NBN’s call of the wild
I’D PUT OFF MOVING ONTO THE NBN FOR QUITE A WHILE BECAUSE … I’D HEARD ALL THE HORROR STORIES AND COUPLED WITH THE FACT THAT I HAVEN’T MET A PIECE OF TECHNOLOGY THAT LIKES ME, I HAD WAITED AS LONG AS POSSIBLE.
IWISH to accept this best director’s award on behalf of anyone who has ever felt phone rage. “My movie called Die Telecommunications Company, Die is a tribute to the thousands of average Australians who have had to go through the process of getting the NBN installed and it hasn’t gone smoothly. The script was inspired by true events. “I’m so proud of actor Jack Nicholson who played my part so brilliantly and really captured how one flew over my cuckoo’s nest. “I’d put off moving onto the NBN for quite a while because in my former life as an editor I’d heard all the horror stories and coupled with the fact that I haven’t met a piece of technology that likes me, I had waited as long as possible. “I knew in the back of my mind it wouldn’t go well so when the employee from my telecommunications company told me technicians could hook up NBN without me being home I was thrilled.
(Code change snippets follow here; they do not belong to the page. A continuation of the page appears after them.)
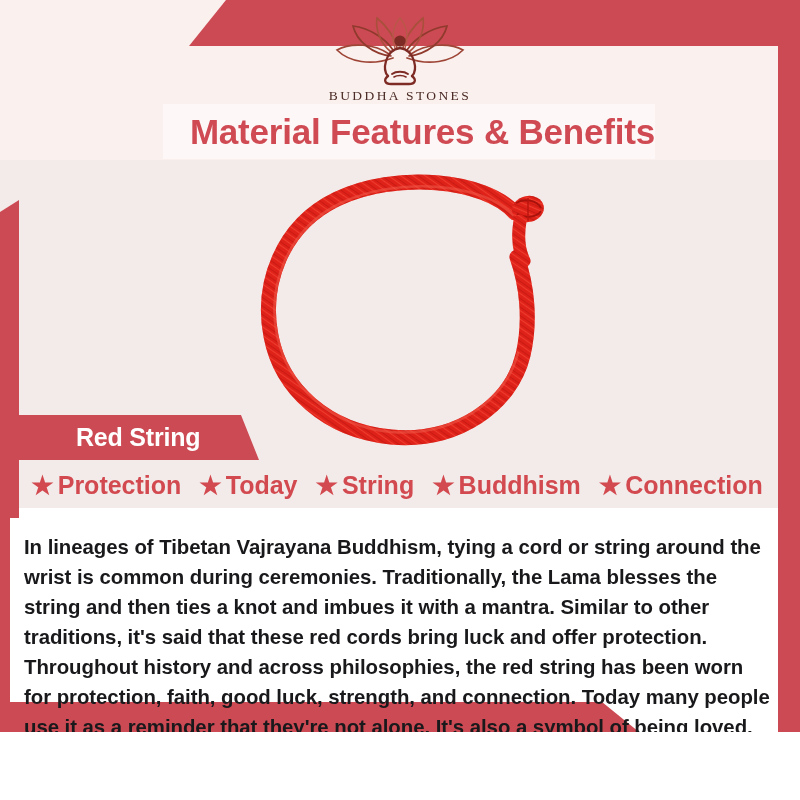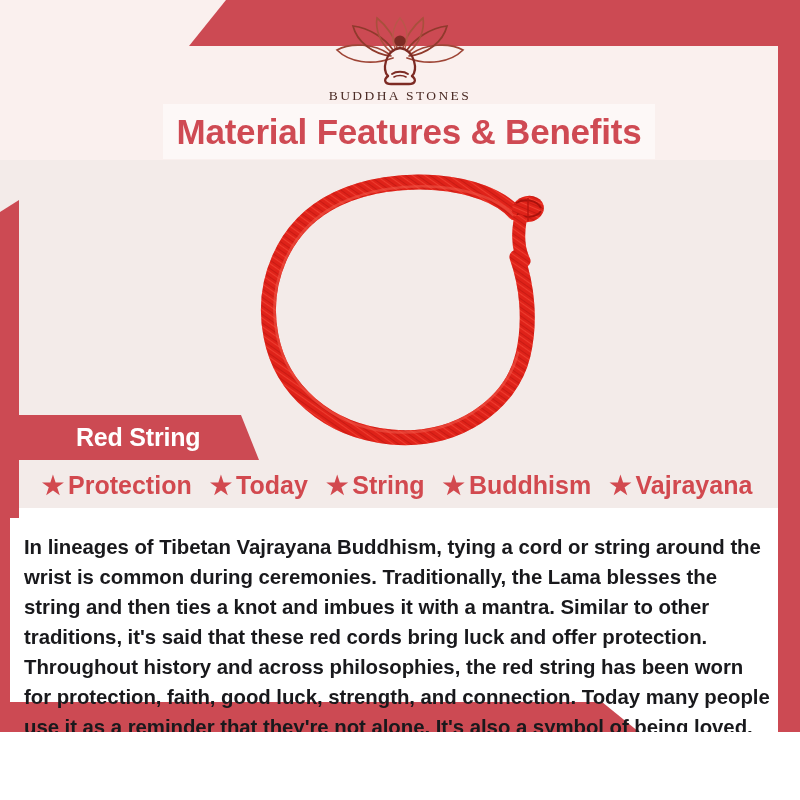--- a/index.html
+++ b/index.html
@@ -73,7 +73,7 @@
   .title-box{
     position:absolute;left:163px;top:104px;width:492px;height:55px;
     background:#fdf8f7;
-    display:flex;align-items:center;justify-content:center;
+    display:flex;align-items:center;justify-content:flex-end;
   }
   .title-text{
     font-size:35px;font-weight:bold;color:#cf4a53;

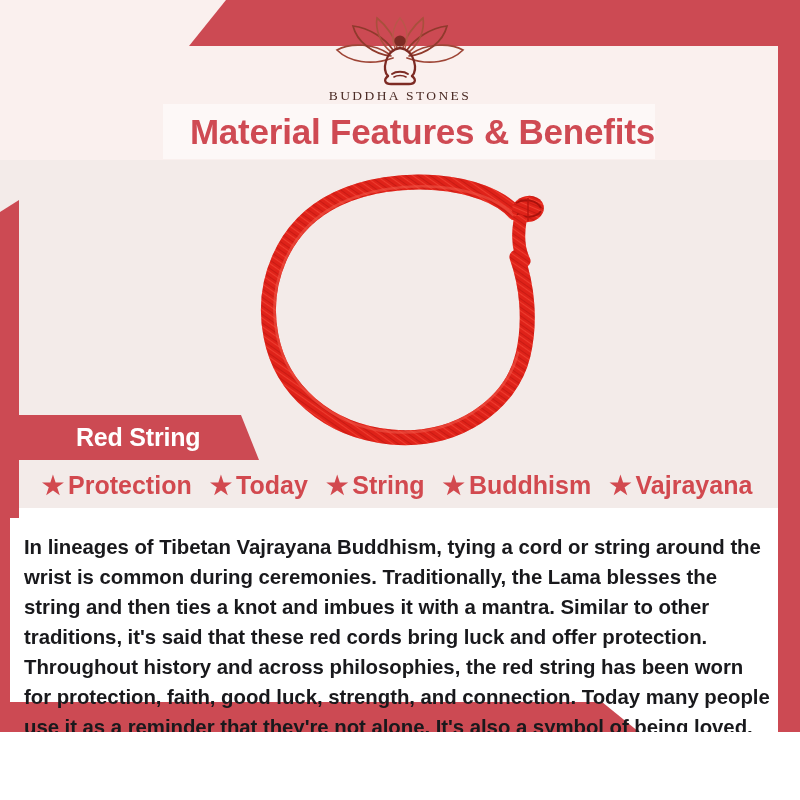--- a/index.html
+++ b/index.html
@@ -247,7 +247,7 @@
     </span>
     <span class="benefit">
       <span class="star">★</span>
-      <span>Vajrayana</span>
+      <span>Connection</span>
     </span>
   </div>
A win for me. But that’s where the albeit short winning streak ended.
“It took more than an agonising hour in the shop on a Sunday afternoon for the lovely employee to try and log an appointment into the computer. But there were computer issues. In the end I left and he rang the next day to say it was all sorted now and that I didn’t even need a new modem; the one I had would work. ‘How easy was that?’, I thought.
“It’s a semi-interesting, slightly drawnout start to the movie but the tension really starts to build the day of the appointment. The technicians come and go and the old Wi-Fi is cut. Frustratingly, nothing happens when cables are plugged into the old modem.
“Three frustrating days without the internet and several attempts to get through on the company’s helpline start to turn me/Jack into a psycho.
“On Freaky Friday there is success and finally a real person on the phone to talk to and try to find out why NBN isn’t working. Almost one-and-a-half hours of plugging cables into holes that don’t exist, turning electricity on and off, smashing plates to relieve the pressure, a three-year-old singing Let It Go at the top of her voice and a phone operator thanking me for my patience after each of the FOUR TIMES I’M PUT ON HOLD was finally too much.
“I know it’s a confronting final scene when Jack rips the phone off the wall and wraps the cord around his daughter’s Winnie the Pooh and straps him to the balcony railing but I think it’s a defining moment. The final straw for Jack was being told he had an old modem and that he would have to wait another week for a new one to be sent to him.
“You’ll be happy to know I‘ll probably make a sequel called The New Modem Went Missing In The Mail. “Thank you and peace to you all.”